Why you gain weight during menopause
During menopause, your estrogen levels drop. This hormone does much more than regulate your cycle: it plays a role in your metabolism, how your body stores fat, and in maintaining your muscle mass. When it drops, three things happen simultaneously:
You lose muscle mass. From the age of forty, muscle mass slowly decreases, and this accelerates around menopause. Muscles are your combustion engine: less muscle means your body burns fewer calories at rest.
Your fat distribution changes. Fat that used to go to your hips and legs now tends to go to your abdomen. This is the more stubborn, deeper belly fat.
You become more susceptible to stress and poor sleep. Both increase the chance of craving sweets and storing fat.
In other words: it's not that you're doing something wrong. Your old approach simply no longer works because your body has changed.
Why "eating less and doing more cardio" is counterproductive
Most women react to weight gain with precisely the wrong remedy: stricter dieting and more running. In the short term, this seems to work. But your body adapts: it becomes more economical, you lose even more muscle mass, your energy drops, and you end up in an exhausting cycle of strictness, relapse, and gaining weight again.

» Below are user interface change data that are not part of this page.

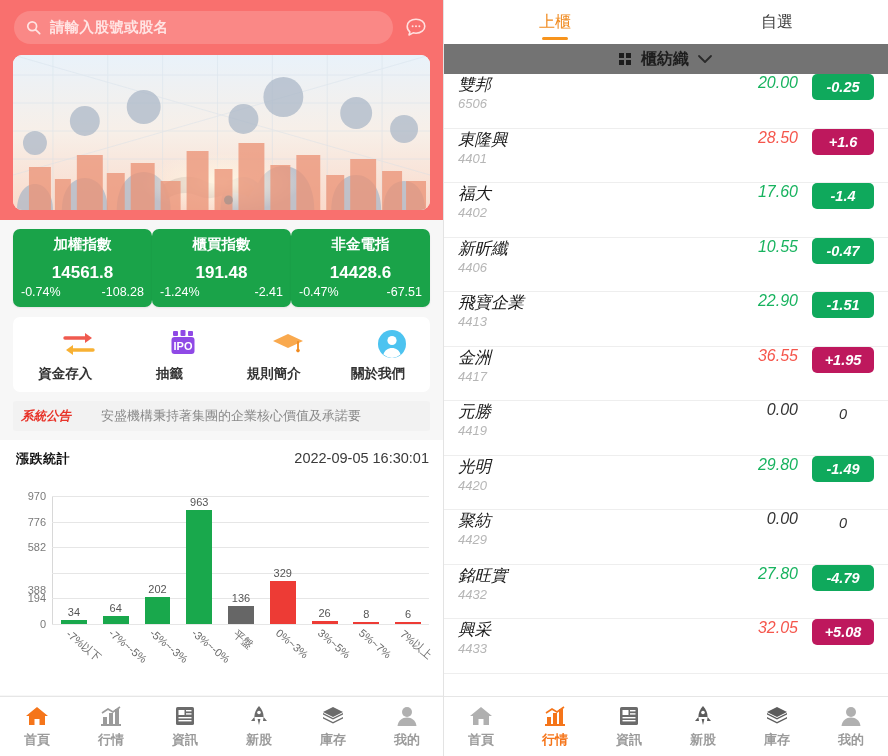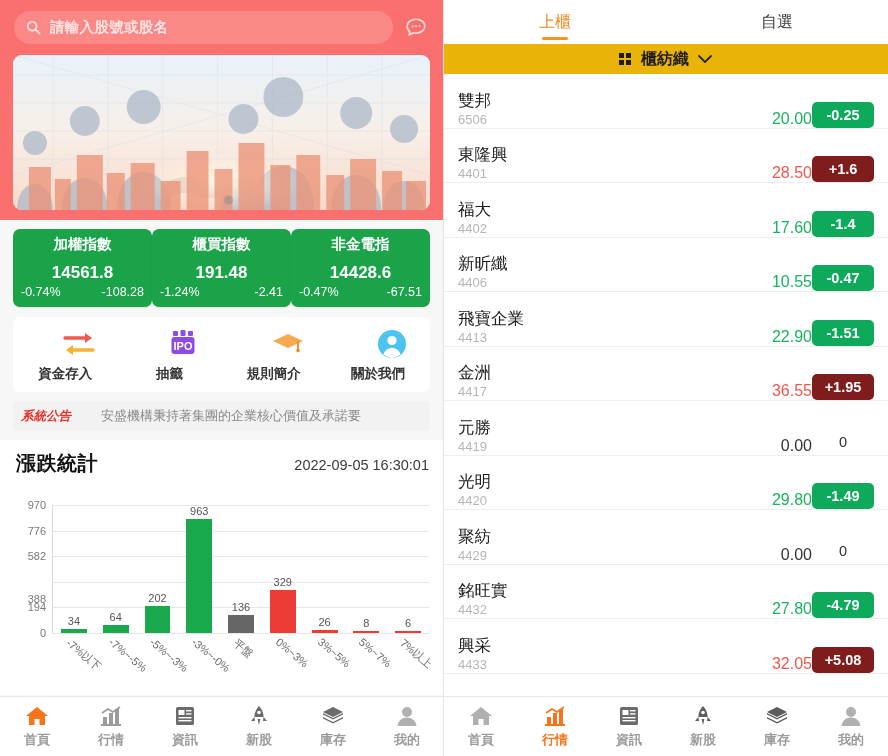--- a/index.html
+++ b/index.html
@@ -65,21 +65,21 @@
   .quick-label { font-size: 13.5px; color:#333; font-weight: 700; }
 
   
   .announce { margin: 9px 13px 0; background:#f2f2f2; height: 30px; display:flex; align-items:center; gap: 30px; padding: 0 8px; border-radius: 3px; }
   .announce-tag { color:#e8342a; font-size: 12.5px; font-weight: 800; font-style: italic; white-space: nowrap; }
   .announce-text { color:#8a8a8a; font-size: 13px; white-space: nowrap; overflow: hidden; }
 
   
   .chart-card { background:#fff; margin: 9px 0 0 0; padding: 10px 10px 0 10px; height: 255px; }
   .chart-head { display:flex; align-items:baseline; justify-content:space-between; padding: 0 4px 2px 6px; }
-  .chart-title { font-size: 20px; font-weight: 800; color:#111; letter-spacing: .5px; }
+  .chart-title { font-size: 13px; font-weight: 800; color:#111; letter-spacing: .5px; }
   .chart-time { font-size: 14.5px; color:#3a3a3a; }
   .plot { position: relative; height: 205px; margin-top: 4px; }
   .ax-label { position:absolute; right: 100%; transform: translate(-6px,-50%); font-size: 11px; color:#7a7a7a; white-space: nowrap; }
   .plot-inner { position:absolute; left: 42px; right: 4px; top: 22px; bottom: 55px; }
   .gridline { position:absolute; left:0; right:0; height:1px; background:#e6e6e6; }
   .yaxis-line { position:absolute; left:0; top:0; bottom:0; width:1px; background:#d8d8d8; }
   .bars { position:absolute; left:1px; right:0; top:0; bottom:0; display:flex; align-items:flex-end; }
   .bar-slot { flex:1; display:flex; flex-direction:column; align-items:center; justify-content:flex-end; height:100%; position:relative; }
   .bar { width: 62%; min-height:2px; }
   .bar-val { font-size: 11px; color:#555; margin-bottom: 2px; }
@@ -87,35 +87,35 @@
   .xlab-slot { flex:1; position:relative; }
   .xlab { position:absolute; top: 4px; left: 50%; font-size: 11px; color:#6b6b6b;
           transform-origin: left top; transform: rotate(40deg) translateX(-2px); white-space: nowrap; }
 
   
   .tabbar { background:#fff; height: 44px; display:flex; }
   .tab { flex:1; display:flex; flex-direction:column; align-items:center; justify-content:center; position:relative; }
   .tab-label { font-size: 16px; color:#3f3f3f; }
   .tab.active .tab-label { color:#f08a1e; }
   .tab-underline { position:absolute; bottom: 4px; width: 26px; height: 3px; border-radius:2px; background:#f7941d; }
-  .cat-bar { background:#eab308; height: 30px; display:flex; align-items:center; justify-content:center; gap:8px; }
+  .cat-bar { background:#737373; height: 30px; display:flex; align-items:center; justify-content:center; gap:8px; }
   .grid-icon { width: 14px; height: 14px; }
   .cat-name { font-size: 16px; font-weight: 700; color:#1d1d1d; }
   .caret { font-size: 14px; color:#333; }
   .stock-list { background:#fff; height: 626px; overflow:hidden; }
-  .stock-row { height: 54.5px; display:flex; align-items:flex-end; padding: 0 14px; border-bottom: 1px solid #eeeeee; }
+  .stock-row { height: 54.5px; display:flex; align-items:flex-start; padding: 0 14px; border-bottom: 1px solid #eeeeee; font-style: italic; }
   .stk-left { flex: 1; }
   .stk-name { font-size: 16.5px; color:#1a1a1a; line-height: 21px; }
   .stk-code { font-size: 13px; color:#b6b6b6; line-height: 17px; }
-  .stk-price { width: 108px; text-align: right; font-size: 16px; padding-right: 0; }
+  .stk-price { width: 108px; text-align: right; font-size: 16px; padding-right: 14px; }
   .stk-chg { width: 62px; text-align:center; font-size: 14.5px; font-weight: 700; border-radius: 5px; padding: 5px 0; }
   .up   { color:#f5564c; }
   .down { color:#18b35f; }
   .flat { color:#333333; }
-  .chip-up   { background:#7f1d1d; color:#fff; }
+  .chip-up   { background:#be185d; color:#fff; }
   .chip-down { background:#0fa95c; color:#fff; }
   .chip-flat { background:transparent; color:#333; font-weight:400; }
 
   
   .botnav { position:absolute; left:0; bottom:0; width:444px; height: 60px; background:#fff; border-top:1px solid #e6e6e6; display:flex; }
   .nav-item { flex:1; display:flex; flex-direction:column; align-items:center; justify-content:center; gap:3px; }
   .nav-ico { height: 24px; display:flex; align-items:center; justify-content:center; }
   .nav-label { font-size: 13px; color:#9b9b9b; font-weight:700; }
   .nav-item.active .nav-label { color:#f5751a; }
 </style>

Crash diets are therefore not a solution here – they often exacerbate the problem in the long run. What your body needs at this stage is not less, but smarter.
What does work
1. Strength training as a foundation
This is the most important knob you can turn. By training with weights or resistance, you build (or maintain) muscle mass, thereby boosting your metabolism again. Bonus: strength training is proven to be good for your bones, which is especially important because the risk of osteoporosis increases after menopause. Also read our blog Losing weight during menopause: why it feels harder (and what really helps).
2. Enough protein
You can't build and maintain muscles without building blocks. Proteins contribute to the maintenance of muscle mass, and precisely during menopause, you need more of them than before. Can't manage to get enough from your meals every day? Then a protein-rich Protein Shake or a Meal Shake is an easy way to get your daily amount – even on busy days.
3. Rest and recovery
Sleep and relaxation are not a luxury but part of the result. Too little sleep disrupts your appetite hormones and makes weight loss more difficult.
4. A sustainable approach
Not a temporary cure, but a lifestyle that fits your life. That's exactly where personal guidance makes the difference.

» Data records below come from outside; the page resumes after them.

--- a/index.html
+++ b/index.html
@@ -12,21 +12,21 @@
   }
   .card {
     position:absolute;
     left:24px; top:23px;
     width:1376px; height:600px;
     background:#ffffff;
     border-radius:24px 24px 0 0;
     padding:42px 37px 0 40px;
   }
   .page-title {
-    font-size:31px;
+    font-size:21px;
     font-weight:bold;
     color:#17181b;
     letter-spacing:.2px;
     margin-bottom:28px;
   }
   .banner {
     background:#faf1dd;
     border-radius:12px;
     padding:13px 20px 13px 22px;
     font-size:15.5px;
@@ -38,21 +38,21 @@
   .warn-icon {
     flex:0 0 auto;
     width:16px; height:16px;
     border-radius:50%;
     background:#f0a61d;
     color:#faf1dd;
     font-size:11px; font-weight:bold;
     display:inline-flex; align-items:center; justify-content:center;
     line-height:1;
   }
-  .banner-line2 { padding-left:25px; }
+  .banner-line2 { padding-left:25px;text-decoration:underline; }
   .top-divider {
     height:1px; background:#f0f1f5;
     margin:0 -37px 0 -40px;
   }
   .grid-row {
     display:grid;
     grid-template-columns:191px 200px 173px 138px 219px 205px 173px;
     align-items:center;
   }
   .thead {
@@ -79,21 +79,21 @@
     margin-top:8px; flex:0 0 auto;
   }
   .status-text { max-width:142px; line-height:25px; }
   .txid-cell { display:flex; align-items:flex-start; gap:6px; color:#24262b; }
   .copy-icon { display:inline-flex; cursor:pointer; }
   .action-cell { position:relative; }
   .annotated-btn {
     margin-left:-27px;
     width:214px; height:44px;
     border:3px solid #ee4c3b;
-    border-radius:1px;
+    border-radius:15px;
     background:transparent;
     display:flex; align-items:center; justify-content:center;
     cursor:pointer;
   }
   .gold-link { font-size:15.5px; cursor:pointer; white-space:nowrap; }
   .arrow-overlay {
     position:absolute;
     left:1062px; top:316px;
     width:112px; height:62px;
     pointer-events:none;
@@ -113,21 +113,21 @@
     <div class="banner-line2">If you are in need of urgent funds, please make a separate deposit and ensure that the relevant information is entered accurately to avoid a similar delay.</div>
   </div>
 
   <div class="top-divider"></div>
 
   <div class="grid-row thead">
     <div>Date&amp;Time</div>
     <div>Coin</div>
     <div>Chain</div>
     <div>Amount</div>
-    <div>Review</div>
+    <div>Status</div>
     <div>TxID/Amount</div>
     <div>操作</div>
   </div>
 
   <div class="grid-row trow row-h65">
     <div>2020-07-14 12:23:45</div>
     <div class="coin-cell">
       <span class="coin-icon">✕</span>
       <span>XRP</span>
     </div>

You don't have to figure it out alone
Menopause requires a different approach than you're used to – and that's precisely where many women get stuck. With Killerbody online coaching, you get a training and nutrition approach tailored to your body in this phase: effective strength training, enough protein intake without complications, and a coach who thinks along with you. No crash diet, but lasting results.
Ready to try a different approach? Discover Killerbody online coaching and take the first step today. Prefer to start on your own first? Check out our protein-rich products that help protect your muscle mass.
Frequently asked questions
How much weight do you gain on average during menopause?
On average, about 5 to 7 kilos, and often the fat distribution also shifts towards the abdomen. It's a normal process – but not an unavoidable fate.
Can you still lose weight during menopause?
Yes. It just happens differently than before. With strength training, sufficient protein, and a sustainable approach, you can regain balance.
Does healthy eating alone help?
It helps, but without strength training, you miss the most important leverage: the maintenance of your muscle mass and thus your metabolism.
Why belly fat specifically?
Due to the decrease in estrogen, your body tends to store fat around the abdomen. This is more stubborn, but responds well to the combination of strength, nutrition, and rest.